Da madrugada do primeiro dia, a liturgia de hoje passa para o anoitecer do mesmo dia, como diz o texto: «Ao anoitecer daquele dia, o primeiro da semana, estando fechadas, por medo dos judeus, as portas do lugar onde os discípulos se encontravam, Jesus entrou e pondo-se no meio deles, disse: ‘A paz esteja convosco’» (v. 19). Não obstante as frustrações e decepções com o final trágico de seu líder, condenado e morto na cruz, a reunião dos discípulos mostra que a comunidade está se recompondo, após uma normal dispersão. Certamente, o anúncio de Maria Madalena – «Eu vi o Senhor!» (Jo 20,18) – influenciou nesse processo de recomposição, junto à fé do Discípulo Amado, ao constatar o sepulcro vazio em companhia de Pedro, ainda na madrugada daquele dia. Embora se recompondo, a comunidade continuava em crise, o que se evidencia pela situação de medo informada pelo evangelista. Por “medo dos judeus” entende-se o medo das lideranças religiosas que condenaram Jesus em conluio com o império. É típico de João usar o termo “judeus” em referência aos líderes, e não a todo o povo. Do início ao fim do Quarto Evangelho, eles são apresentados como verdadeiros antagonistas de Jesus, buscando impedir sua a realização da sua missão libertadora a qualquer custo. Porém, não conseguiram, mesmo tendo contribuído para sua morte na cruz. Por isso, o medo deles da parte dos discípulos é até compreensível, apesar de inaceitável. De fato, o medo é preocupante, é um impedimento à missão; é fruto da angústia, da desilusão e do remorso de alguns. O principal motivo do medo era a possibilidade clara de perseguição; os discípulos temiam ter o mesmo final trágico do mestre, ou seja, a condenação à morte de cruz.

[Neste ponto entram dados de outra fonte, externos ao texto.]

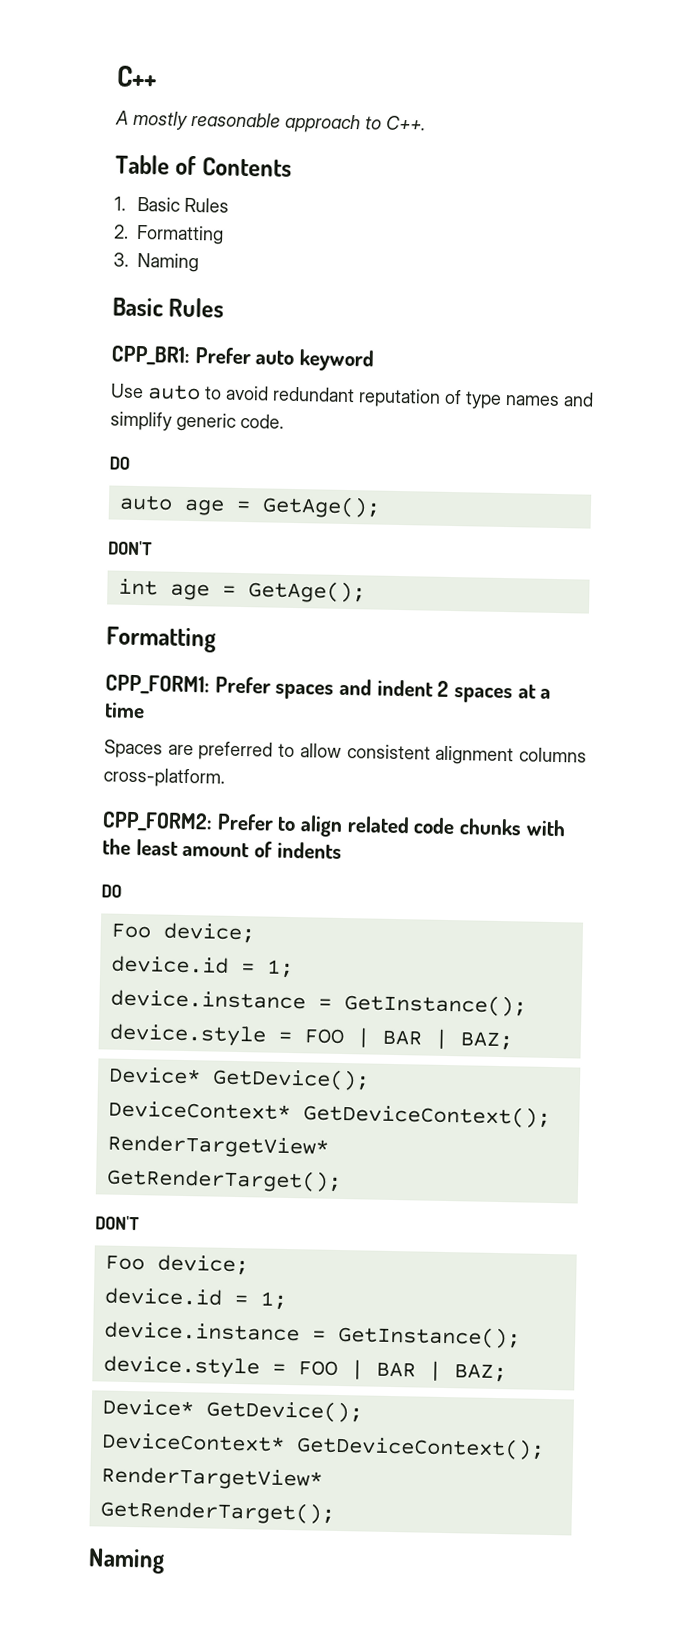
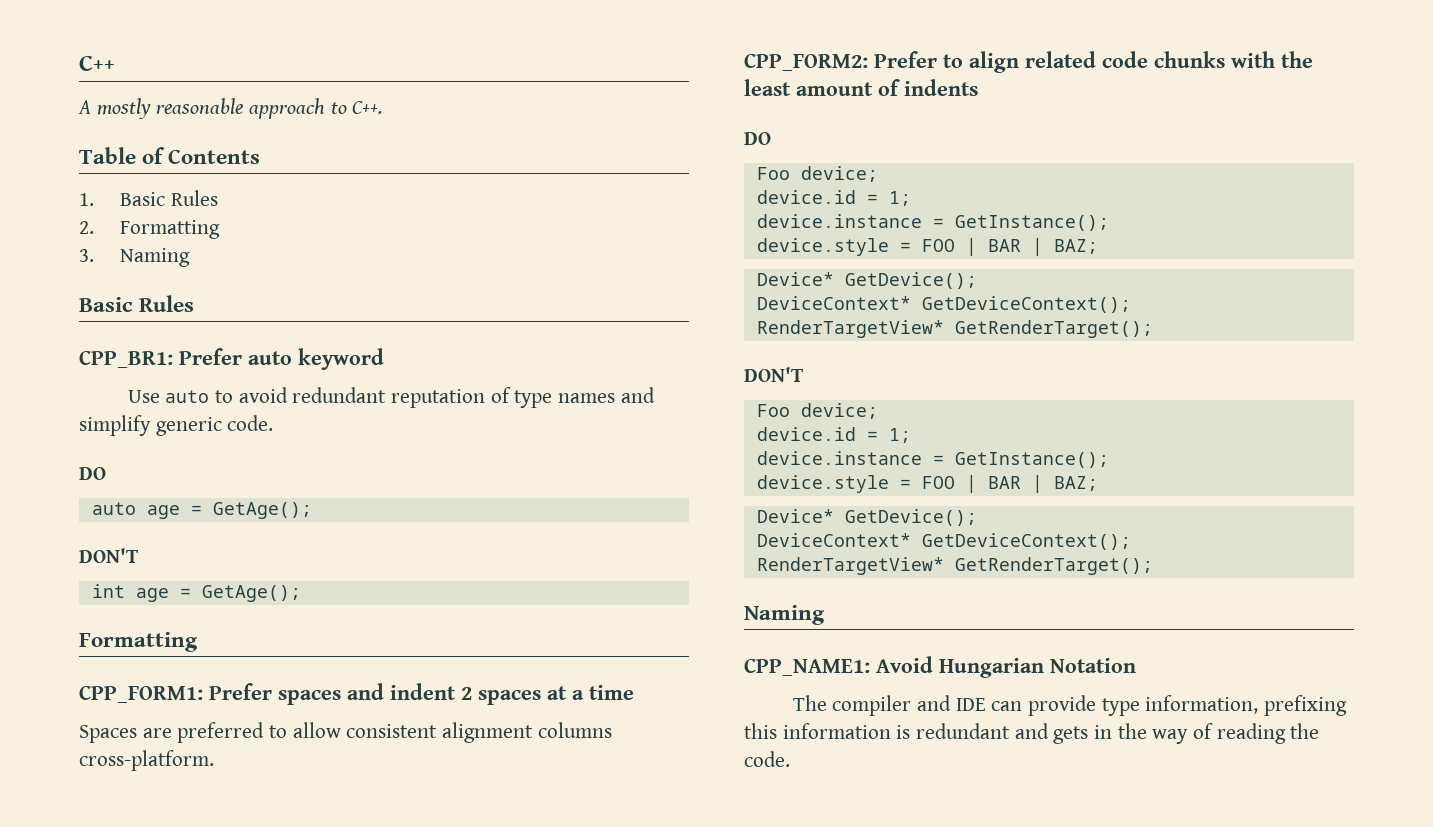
(165, 1561) none -> [744,656,1136,678] [792,695,1347,716] [744,723,1320,744] [744,751,790,767] // CPP_NAME1: Avoid Hungarian Notation // The compiler and IDE can provide type information, prefixing this information is redundant and gets in the way of reading the code.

Manifestando-se no meio dos discípulos, o Ressuscitado inicia neles um processo de transformação, oferecendo o primeiro antídoto ao medo: o dom da paz, que, nesse texto, não significa apenas a típica saudação dos judeus (shalom), mas o cumprimento de uma promessa que, por sinal, responde às necessidades reais da comunidade acuada pelo medo. Ora, durante a ceia, vendo seus discípulos angustiados (Jo 14,1), Jesus encorajou-os e prometeu-lhes a paz: «Eu vos deixo a paz, eu vos dou a minha paz» (Jo 14,27a). Naquele contexto, no entanto, os discípulos não assimilaram esse dom, devido à angústia pela qual passavam. Na verdade, todo este relato do evangelho de hoje deve ser lido na perspectiva da dinâmica promessa–cumprimento: a própria manifestação (aparição) do Ressuscitado à comunidade é também cumprimento de uma promessa: «Vou e volto a vós» (Jo 14,28), como é a doação do Espírito Santo. O Ressuscitado não retorna ao mundo para fazer um julgamento ou prestação de contas, mas para continuar a sua obra de amor, cumprindo suas promessas e continuando a mostrar com gestos e palavras que o Pai lhe enviou ao mundo para, acima de tudo, amar sem medidas. O encontro com a paz de Jesus levanta o ânimo da comunidade que parecia fracassada. Ele comunica a sua paz e, ao mesmo tempo, reforça o modelo de comunidade ideal: uma comunidade igualitária e livre, tendo um único centro: o Cristo Ressuscitado. É esse o significado do seu colocar-se no meio deles. Para uma comunidade viver realmente os propósitos do Evangelho é necessário, antes de tudo, que no centro do seu existir esteja o Ressuscitado; é Ele o único ponto de referência e fator de unidade.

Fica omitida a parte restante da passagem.